1

I have 4e7 std::strings, each about 3 to 30 characters long, with many duplicates. I'm putting them in a std::set.

Calling set::insert for each string becomes intractably slow well before it would complete with about 1e7 unique strings. So instead I push_back each string into a vector, sort() and unique() that, and then move the strings into a set.

It's still slow, but at least it finishes: 4 seconds to accumulate the vector, 30 more for sort(), 3 more for unique().

The bottleneck is sort(). But I don't need the strings to be lexicographically sorted! I just need duplicate strings to be contiguous, for unique(). Their order is irrelevant. Is there a simpler, faster string comparison function for sort() that I could use instead of its default one?

Or should I build the set faster by iterating over the vector with a hash table on the side, to skip duplicates? Or replace set with hash_set or unordered_set?

Edit: I'm building on Linux with g++ 4.8.4, with the only flags being -std=c++11 -O3.

Camille Goudeseune
  • 2,934
  • 2
  • 35
  • 56
  • 2
    I would definitely recommend you measure using `std::unordered_set`. – Some programmer dude Aug 08 '19 at 17:44
  • 1
    Relevant, possibly a duplicate: https://stackoverflow.com/q/14023106/1896169 – Justin Aug 08 '19 at 18:00
  • This blog (?) post has some discussion on the requested algorithm: https://lemire.me/blog/2008/05/01/i-am-seeking-an-efficient-algorithm-to-group-identical-values-in-an-array/ – Justin Aug 08 '19 at 18:02
  • @CamilleGoudeseune I see no mention how you built your application that you are testing.
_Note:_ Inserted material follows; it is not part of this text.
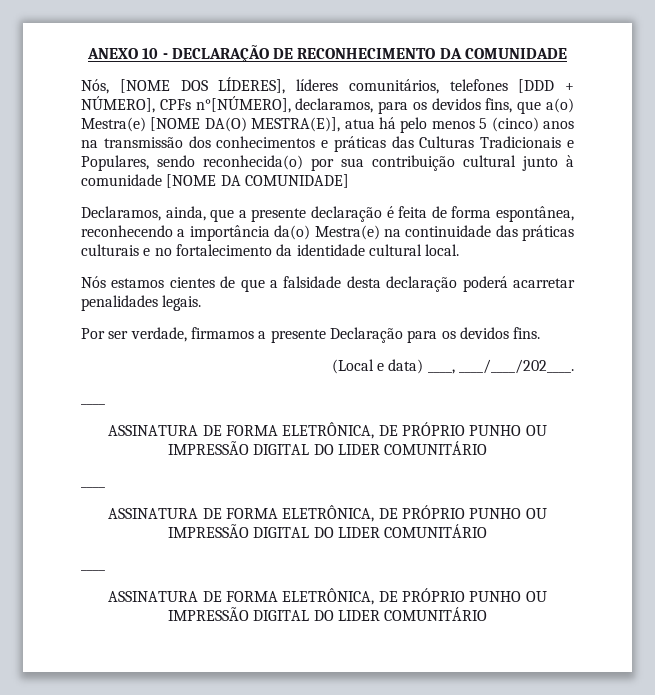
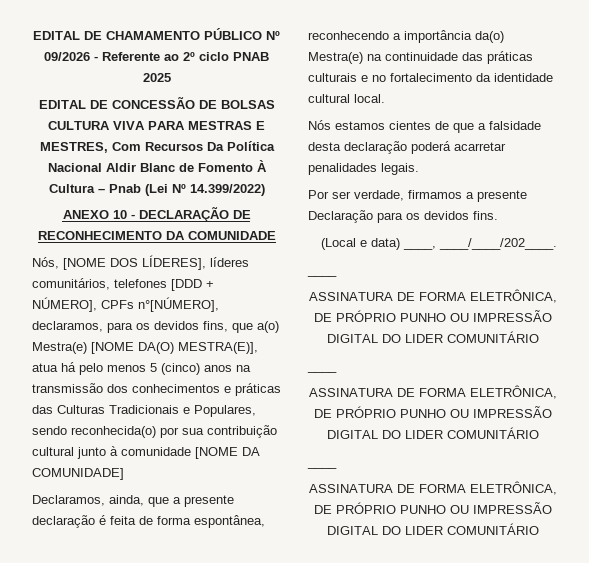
+ EDITAL DE CHAMAMENTO PÚBLICO Nº 09/2026 - Referente ao 2º ciclo PNAB 2025
+ EDITAL DE CONCESSÃO DE BOLSAS CULTURA VIVA PARA MESTRAS E MESTRES, Com Recursos Da Política Nacional Aldir Blanc de Fomento À Cultura – Pnab (Lei Nº 14.399/2022)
Are you running an optimized build, or a "debug", non-optimized build? – PaulMcKenzie Aug 08 '19 at 18:07
  • An idea assuming comparing the strings is part of the problem: you could precompute the hashes of the strings and sort based on that hash. Within each region of equal hashes, you'd have to sort again due to possible hash collisions, but it's still possible that this could be faster. – Justin Aug 08 '19 at 18:07
  • If you just need to make the strings unique, I'd recommend using `std::unordered_set` (of a third-party library for hash sets, if you need additional performance. `std::unordered_set` is constrained in how performant it can be due to the requirements of it's interface) – Alecto Irene Perez Aug 08 '19 at 19:19
  • The right data structure is unordered_set, and the duplicate link is not a perfect match, but it's saying you may also have issues with unnecessary temporaries while building your set. Because std::set has the same complexity as sorting the vector, if that shows a speed difference then you have issues with temporaries, and those will likely still be there in the unordered_set solution. But it's difficult for us to help there as you did not post the code. – Kenny Ostrom Aug 08 '19 at 19:34
  • 1
    If you know your strings are never going to be more than 30 chars long, you might try replacing `std::string` with e.g. `char[32]` or something equivalent to that. Avoiding heap allocations could provide a significant speedup. – Jeremy Friesner Aug 08 '19 at 21:18

1 Answers1

2

@Someprogrammerdude, @J.AntonioPerez, @KennyOstrom: std::unordered_set is 6x faster. Post an answer and I'll accept it. (This offer may have been lost in all those comments.)

vector<string> v;
loop { v.push_back(my_string[i]; }

Slow original:

sort(v.begin(), v.end());
v.erase(unique(v.begin(), v.end()), v.end());
set<string> noduplicates = set<string>(
  make_move_iterator(v.begin()), make_move_iterator(v.end()));

6x faster than the preceding code block:

unordered_set<string> noduplicates =
  unordered_set<string>(
  make_move_iterator(v.begin()), make_move_iterator(v.end()));
Camille Goudeseune
  • 2,934
  • 2
  • 35
  • 56